Я приказал Варфоломееву выбрать на берегу место поудобнее, усилить наблюдение за рекой и вскоре заметил, как он взобрался на камень-валун, наполовину сдвинутый в реку, и совершенно слился с ним. Сам я залег метрах в пятнадцати от Варфоломеева. Ветер раскачивал сосны, и на сопках стоял протяжный шум. Лежишь — и в сплошной темноте не видно ни земли, ни неба. Поднесешь руку к глазам — и руки тоже не видно. Зато пролетит ли птица над сопкой, отломится ли веточка с дерева и покатится по склону — все слышишь.
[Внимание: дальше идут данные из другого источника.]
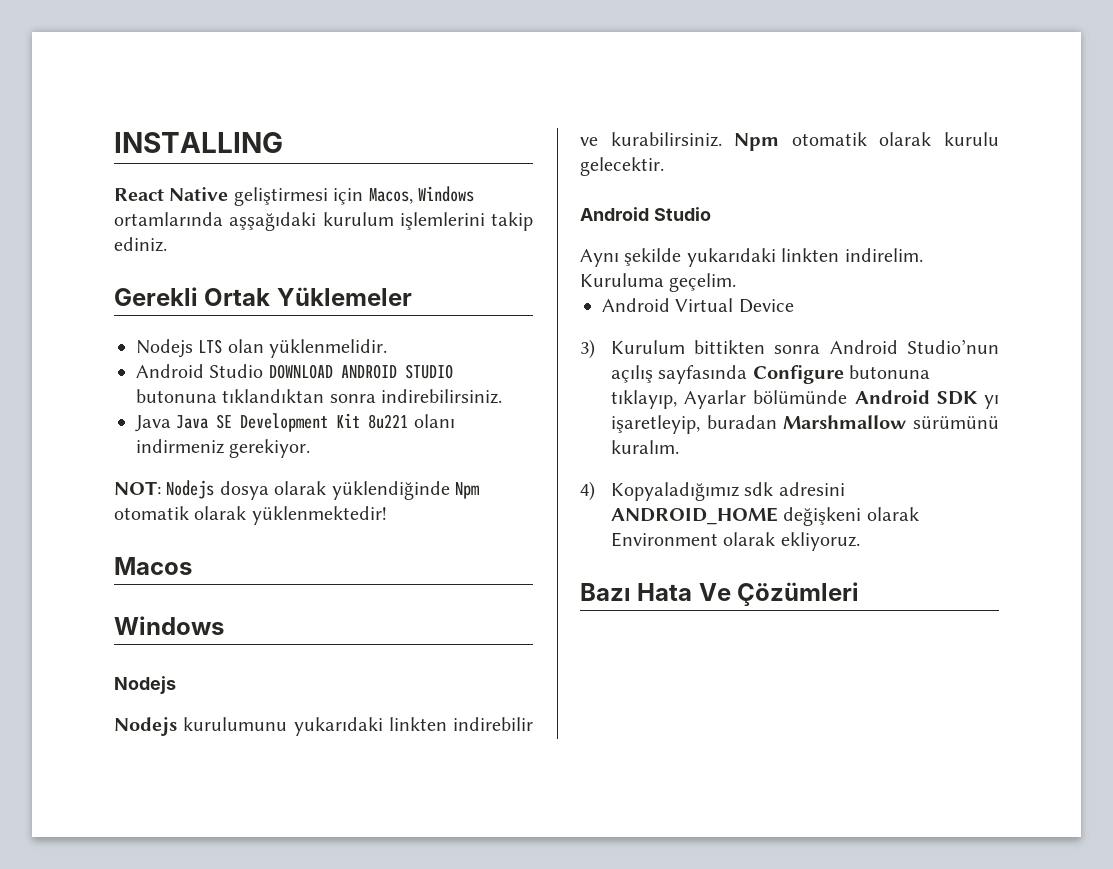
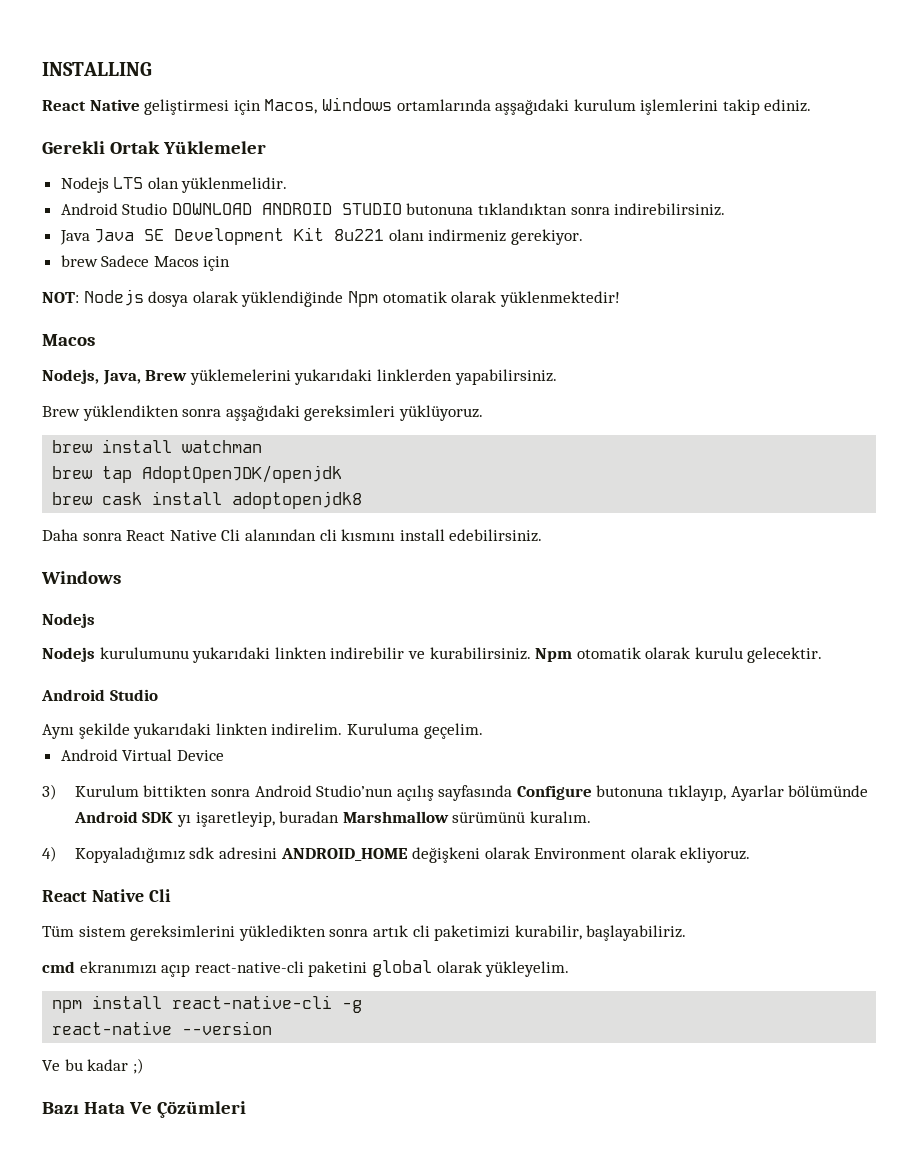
(311, 448) none -> [60,255,231,271] // brew Sadece Macos için
(192, 566) none -> [42,369,557,385] [42,405,483,421] [52,439,263,453] [52,465,343,483] [52,491,363,509] [42,529,543,542] // Nodejs, Java, Brew yüklemelerini yukarıdaki linklerden yapabilirsiniz. // Brew yüklendikten sonra aşşağıdaki gereksimleri yüklüyoruz. // brew install watchman // brew tap AdoptOpenJDK/openjdk // brew cask install adoptopenjdk8 // Daha sonra React Native Cli alanından cli kısmını install edebilirsiniz.
(860, 541) none -> [42,889,171,902] [42,925,687,941] [42,960,570,977] [52,995,363,1013] [52,1021,273,1035] [42,1058,144,1074] // React Native Cli // Tüm sistem gereksimlerini yükledikten sonra artık cli paketimizi kurabilir, başlayabiliriz. // cmd ekranımızı açıp react-native-cli paketini global olarak yükleyelim. // npm install react-native-cli -g // react-native --version // Ve bu kadar ;)

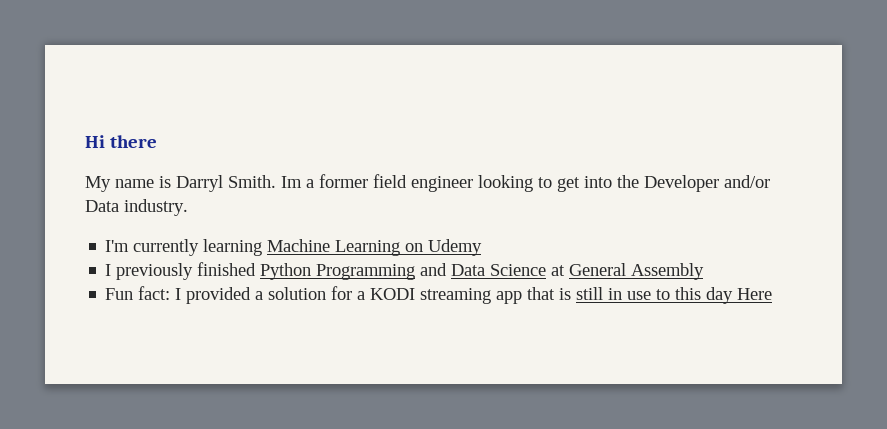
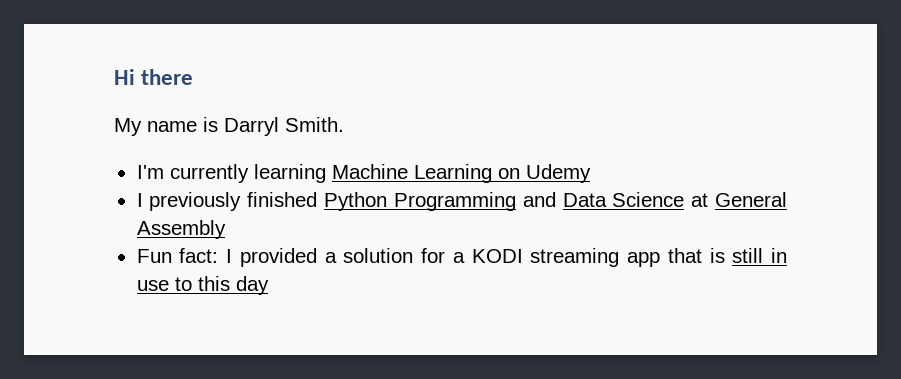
[281,174,770,192] [85,199,188,216] Im a former field engineer looking to get into the Developer and/or Data industry. -> (344, 124) none
[737,288,773,300] Here -> (269, 285) none

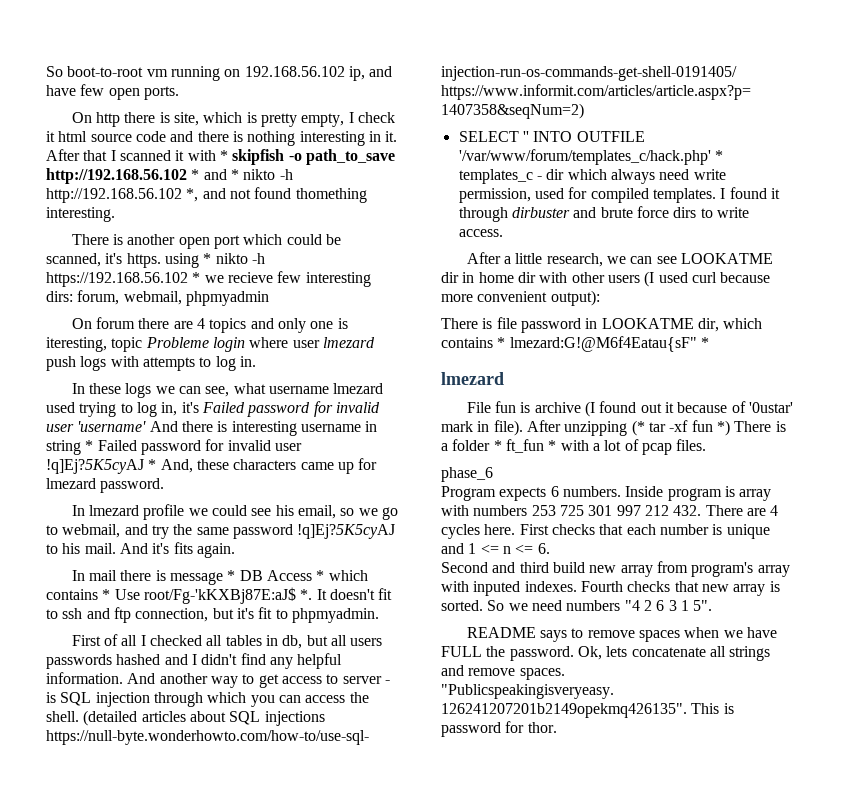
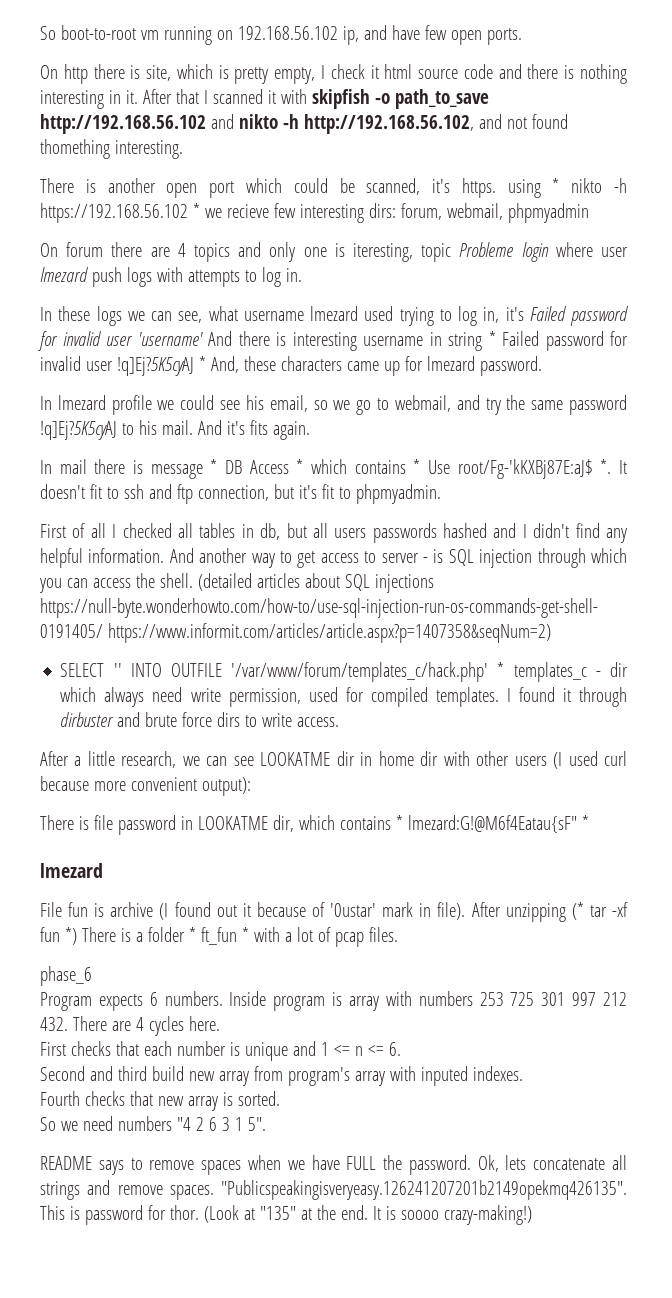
[219,150,228,161] * -> (307, 96) none
[191,169,293,180] [46,188,199,203] * and * nikto -h http://192.168.56.102 *, -> [210,114,474,134] and nikto -h http://192.168.56.102,
(516, 529) none -> (220, 1023) //
(577, 586) none -> (523, 1073) //
(483, 605) none -> (280, 1098) //
(557, 727) none -> [203,1205,532,1225] (Look at "135" at the end. It is soooo crazy-making!)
— Шорох! — донесся до меня тихий, сдавленный голос Варфоломеева. — Шорох!
— Это льдины шуршат, — так же тихо отвечаю я.
Поднимаюсь с камня, подаю Варфоломееву условный сигнал, иду к нему. Не успеваю я подойти к товарищу, как он резко схватывает меня за плечо и сильно пригибает к камню.
— Вон что делается — смотрите! Там кто-то пляшет на льду.
— Ну, уж и пляшет, — ответил я спокойно, зная, что Варфоломеев давно не был в наряде и ему может всякое показаться. И что же вы думаете, вглядевшись хорошенько, я тоже заметил удивительно странную тень, скачущую по льду.
— Оставайтесь на месте, — сказал я Варфоломееву, — а я попробую перебраться на лед.
— Что вы, товарищ младший сержант, — ответил он. — А если провалитесь? Разрешите и мне с вами...
— Ладно, — говорю, — пошли.
...Лед под нами качнулся, и я чуть не упал. Оказалось, что у берега были разводья. Чувствовалось, что вот-вот, быть может даже сегодня, Амур тронется. Теплый и сильный ветер с яростью носился по реке, и в разных местах трещал лед и слышался шорох. Темнота плыла перед нашими глазами, и нам казалось, что и мы сами плывем следом за нею на зыбкой льдине.
Мы стали приближаться к дозорной тропе, огибающей небольшой наш остров, расположенный ближе к чужому берегу. Длинная тень уже прыгнула туда.
— Снимайте маскхалат, — приказал я Варфоломееву.
Белые балахоны слишком выделялись во время коротких перебежек.
— Нет, это не козуля, — сказал Варфоломеев. — Это человек скачет.
В самом деле, по острову бежал человек. При помощи длинного шеста он совершал довольно большие прыжки.
Я приказал Варфоломееву обойти островок, отрезать нарушителю обратный путь.
Ветер усилился. Прямо передо мною треснул лед. Я довольно удачно перескочил разводье, и в ту же минуту меня обдало холодной волной. Подняться нельзя было, чтобы не обнаружить себя. Упираясь локтями, я подтянулся вперед, дорожа каждой минутой. Огляделся — и понял, что нахожусь уже вблизи острова.
И вдруг кривая тень куда-то исчезла. Я долго глядел на остров, до боли напрягая зрение.
Куда же пропала тень?
Обидно и непростительно было потерять ее, когда остров находился всего в нескольких шагах.